→ **Task requirements**
To complete this task, print all the data below exactly but leave out the images.

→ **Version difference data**
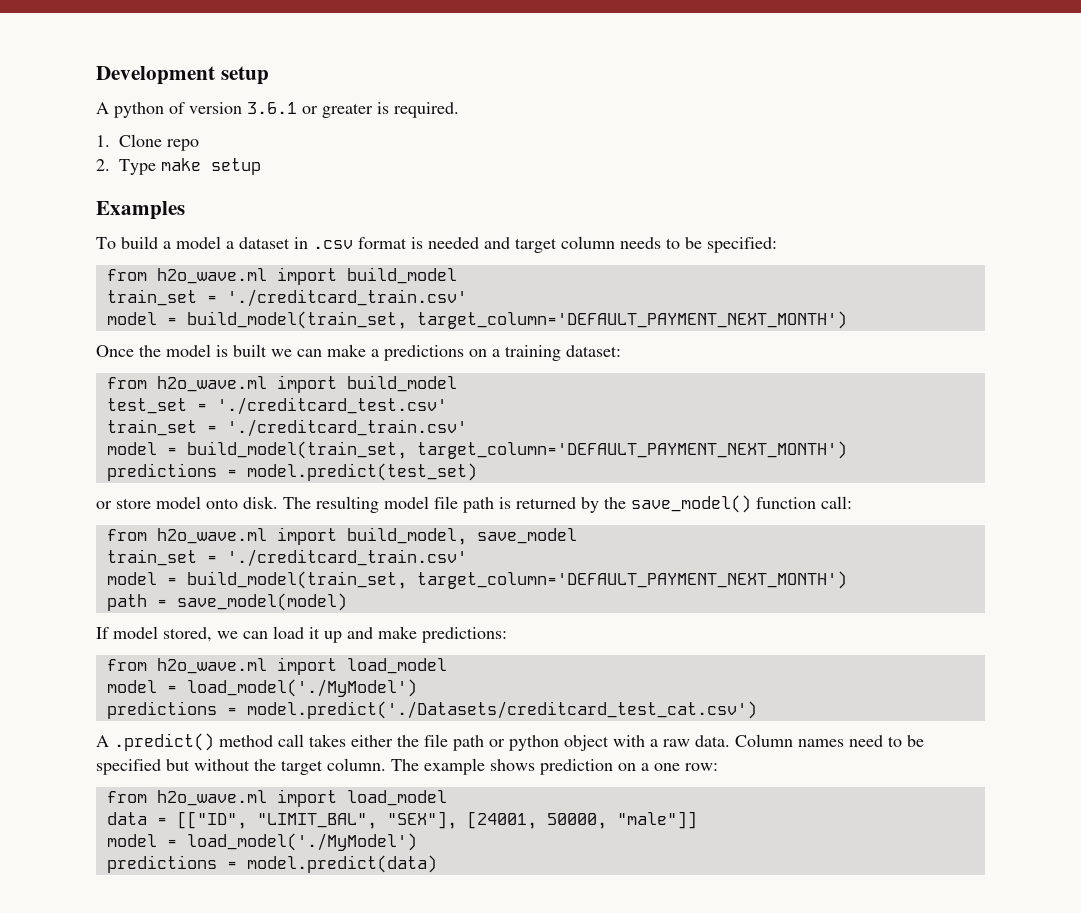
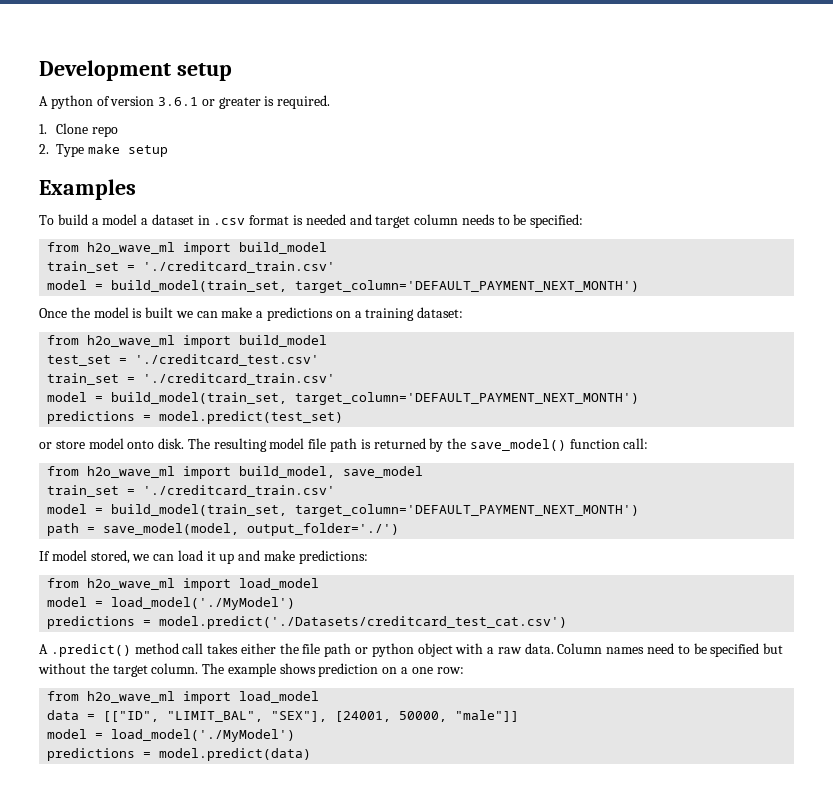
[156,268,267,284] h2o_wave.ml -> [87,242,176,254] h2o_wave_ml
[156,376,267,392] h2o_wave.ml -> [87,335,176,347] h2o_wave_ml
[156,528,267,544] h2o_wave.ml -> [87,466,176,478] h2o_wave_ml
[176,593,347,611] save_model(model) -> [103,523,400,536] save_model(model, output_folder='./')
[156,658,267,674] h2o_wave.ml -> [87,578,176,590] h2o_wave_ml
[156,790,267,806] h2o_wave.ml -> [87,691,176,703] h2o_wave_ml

→ **Task solution**
[156,268,267,284] h2o_wave.ml -> [87,242,176,254] h2o_wave_ml
[156,376,267,392] h2o_wave.ml -> [87,335,176,347] h2o_wave_ml
[156,528,267,544] h2o_wave.ml -> [87,466,176,478] h2o_wave_ml
[176,593,347,611] save_model(model) -> [103,523,400,536] save_model(model, output_folder='./')
[156,658,267,674] h2o_wave.ml -> [87,578,176,590] h2o_wave_ml
[156,790,267,806] h2o_wave.ml -> [87,691,176,703] h2o_wave_ml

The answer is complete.